Он был поэт, ее муж, хотя из рода, давшего миру великого композитора. Он посвятил ей стихи:
На четырнадцатый день после выхода на независимость она покончила с собой. Суд над врачами не состоялся.
– Вот такие женщины были в эмиграции! – смахивает слезу Владимир Иванович. – Удивительная все-таки страна, наша Россия! Чтит жен декабристов, пошедших вослед за мужьями в Сибирь, а вот о наших женах, принявших куда вяще муки, говорить не желает. Ведь жен декабристов Родину покидать никто не заставлял.
Главнокомандующий Русской армией генерал П. Н. Врангель, войсковые атаманы, члены правительства Юга России и войсковых казачьих правительств. Севастополь. 22 июля 1920 года. Из архива Марии Николаевны Апраксиной, дочери Николая Михайловича Котляревского, собственного секретаря барона П. Н. Врангеля.
«Кто знает, у кого участь была труднее – у тех, кто уехал, или у тех, кто остался», – хотел вставить я, но удержался. Разве есть что-нибудь глупее, чем об этом судить? Тем более мне, моему поколению. Наш долг иной: учиться у Истории и существовать по-настоящему, зная, как и для чего мы живем…
А Вера Львовна – маленькая, сухонькая, с влажными широко раскрытыми глазами – вся предалась воспоминаниям:
– Уезжали из Тифлиса в 1921 году. Накануне грузинские меньшевики кричали: «Пускай только большевики к нам сунутся! Мы им устроим новый Верден!» А как только увидели коней 11-й Красной армии, сразу принялись вязать чемоданы… Наш состав двинулся вечерком. Есть такой Батумский туннель, очень опасный. Сначала поезд идет в гору, его толкают два локомотива. Потом начинается спуск, поезд выскакивает из туннеля как бешеный, и разом – на резкий поворот. Наш же поезд, когда шел в гору, пятился: слишком большой был состав. Люди сидели друг на друге. И тут звучен: прошли середину туннеля! И понеслось! Все стали креститься, кто еще в Бога верил. Выехали – и вагоны чуть не легли. Но выстояли, Господь избавил.
Приехали в Батум. Нас взяли на английский военный крейсер «Карадок». Бежала грузинская аристократия: Казбеги, Орбелиани… В 5–6 часов пополудни крейсер дрогнул и сделался поворачивать в открытое море. Мы все бросились на палубу. В Батуме каждый вечер в 6 часов был благовест. И в это время, когда мы высыпали на палубу… – Вера Львовна не может удержаться, плачет, – на берегу зазвонили колокола!
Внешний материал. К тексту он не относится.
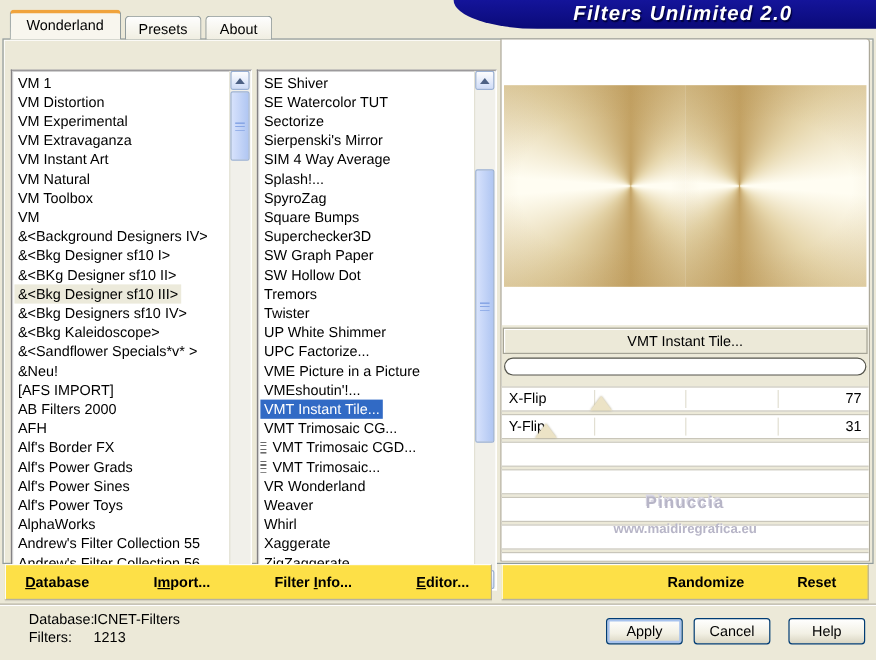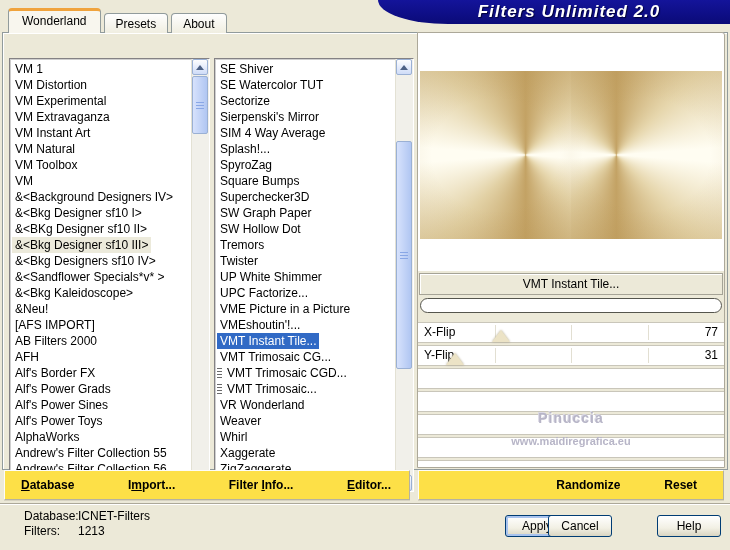--- a/index.html
+++ b/index.html
@@ -177,10 +177,10 @@
             <span class="label">&amp;&lt;Bkg Designers sf10 IV&gt;</span>
           </div>
           <div class="list-item">
+            <span class="label">&amp;&lt;Bkg Kaleidoscope&gt;</span>
+          </div>
+          <div class="list-item">
             <span class="label">&amp;&lt;Sandflower Specials*v* &gt;</span>
-          </div>
-          <div class="list-item">
-            <span class="label">&amp;&lt;Bkg Kaleidoscope&gt;</span>
           </div>
           <div class="list-item">
             <span class="label">&amp;Neu!</span>

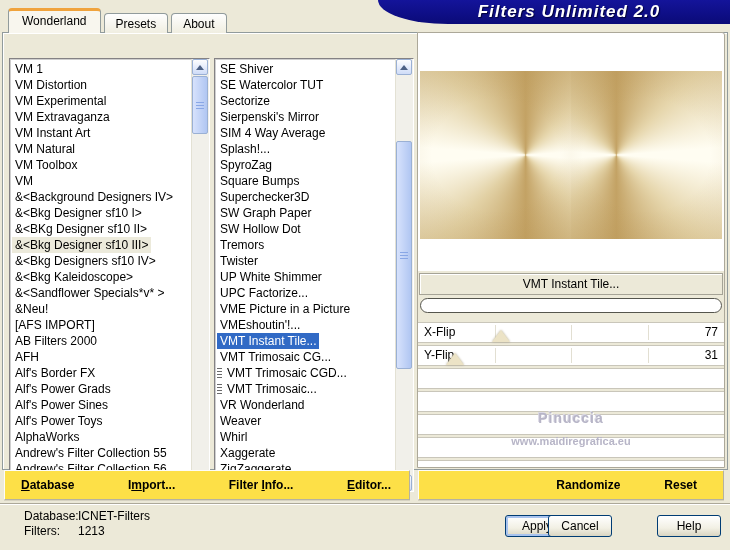--- a/index.html
+++ b/index.html
@@ -115,7 +115,7 @@
     font-family:"Liberation Sans",sans-serif;cursor:default;}
   .xpbtn.focus{box-shadow:inset 0 0 0 2px #a8c3ee;}
   .b-apply{left:505px;}
-  .b-cancel{left:548px;}
+  .b-cancel{left:578px;}
   .b-help{left:657px;}
 </style>
 </head>

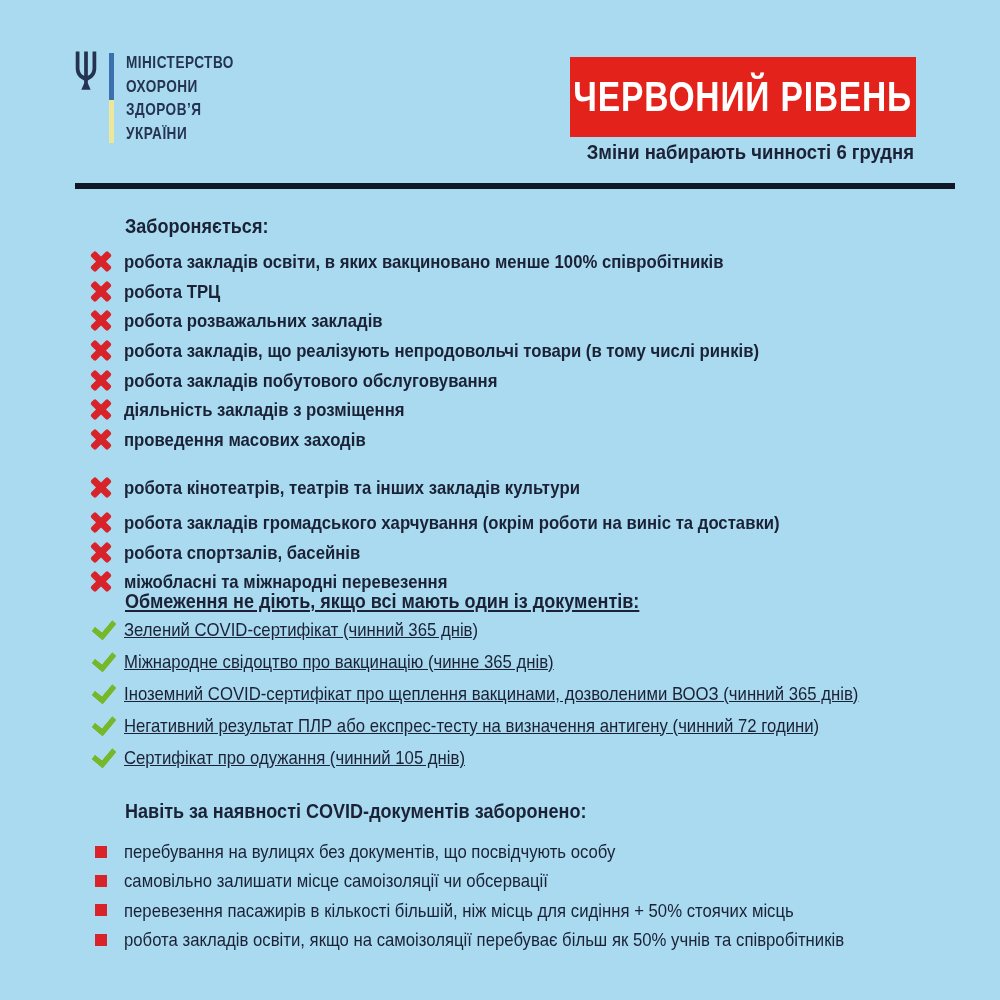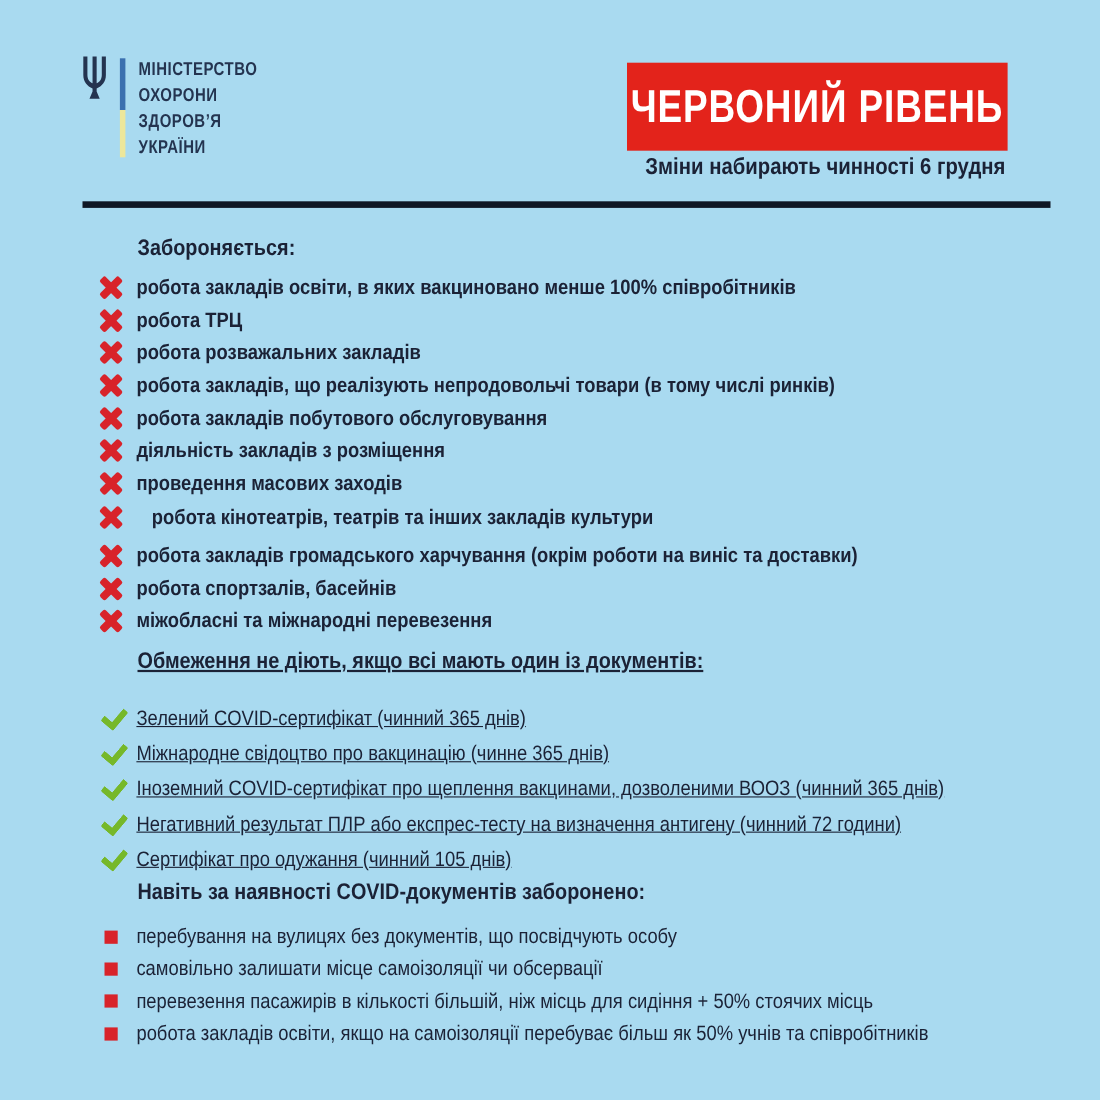--- a/index.html
+++ b/index.html
@@ -67,7 +67,7 @@
   .rows{list-style:none;}
   #section-0 .rows{margin-top:9px;}
   #section-0 .row{height:29.6px;font-weight:bold;}
-  #section-0 .row:nth-child(8){margin-top:2px;gap:14px;}
+  #section-0 .row:nth-child(8){margin-top:19px;}
   #section-0 .row:nth-child(9){margin-top:5px;}
   #section-1 .rows{margin-top:24px;}
   #section-1 .row{height:32px;}

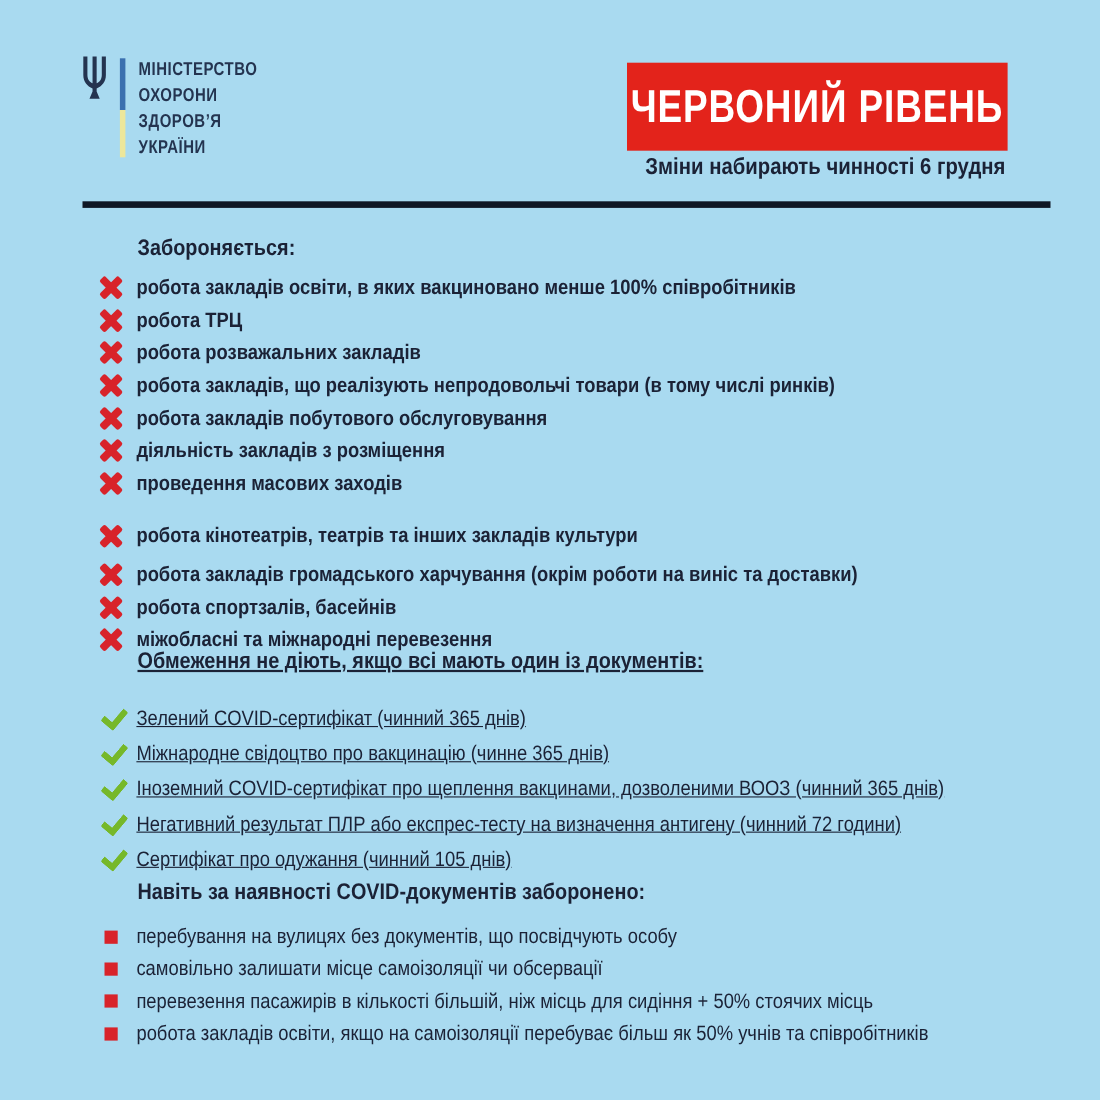--- a/index.html
+++ b/index.html
@@ -69,7 +69,7 @@
   #section-0 .row{height:29.6px;font-weight:bold;}
   #section-0 .row:nth-child(8){margin-top:19px;}
   #section-0 .row:nth-child(9){margin-top:5px;}
-  #section-1 .rows{margin-top:24px;}
+  #section-1 .rows{margin-top:0;}
   #section-1 .row{height:32px;}
   #section-2 .rows{margin-top:14px;}
   #section-2 .row{height:29.3px;}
Звон колоколов российских провожал нас. Все стояли замершие. И у мужчин текли слезы. У кавказцев слезы лились!
Крейсер набирал ход. Поднимался туман, и постепенно Батум стал тонуть, как сон, в дымке тумана. Лишь издали доносилось: бом! бом! бом! Мы удалились прямым рейсом, не заходя никуда. День и ночь, день и ночь… Началась ужасная буря. Она так валяла крейсер, что даже английских матросов закачало. Словно Отечество не хотела отпускать нас. А наутро море успокоилось, и мы увидели перед собой минареты Константинополя. Англичане высадили нас: идите на все четыре сторонки! Мы сошли на берег – без денег, без связей, без языка. И впервые разумом – не сердцем, а разумом! – осознали: покинули мы Россию.
– Сколько же песен, Вера Львовна, вы ведаете? И русских, и украинских, и казачьих!
– Много, дорогой мой… Только оставить их некому. На днях пошли мы с Владимиром Ивановичем продлевать «карт де сежур» – получать вид на жительство во Франции, как возложено иностранцам. Смотрю: ба! А там написано – «совьетик», «советская».
– Э, нет, – говорю, – господа хорошие. Я российская подданная, ни дня советской не была. И французами вашими мы тоже быть не желаем…
Они мне в ответ:
– А у нас сейчас иного бланка для русских нет.
– Ищите! – говорю. – Ищите! – Нашли-таки, в конце концов. Вот!
Владимир Иванович достает из бумажника две закатанные в пластик карточки, на любой из которых написано: «Национальность – русский беженец».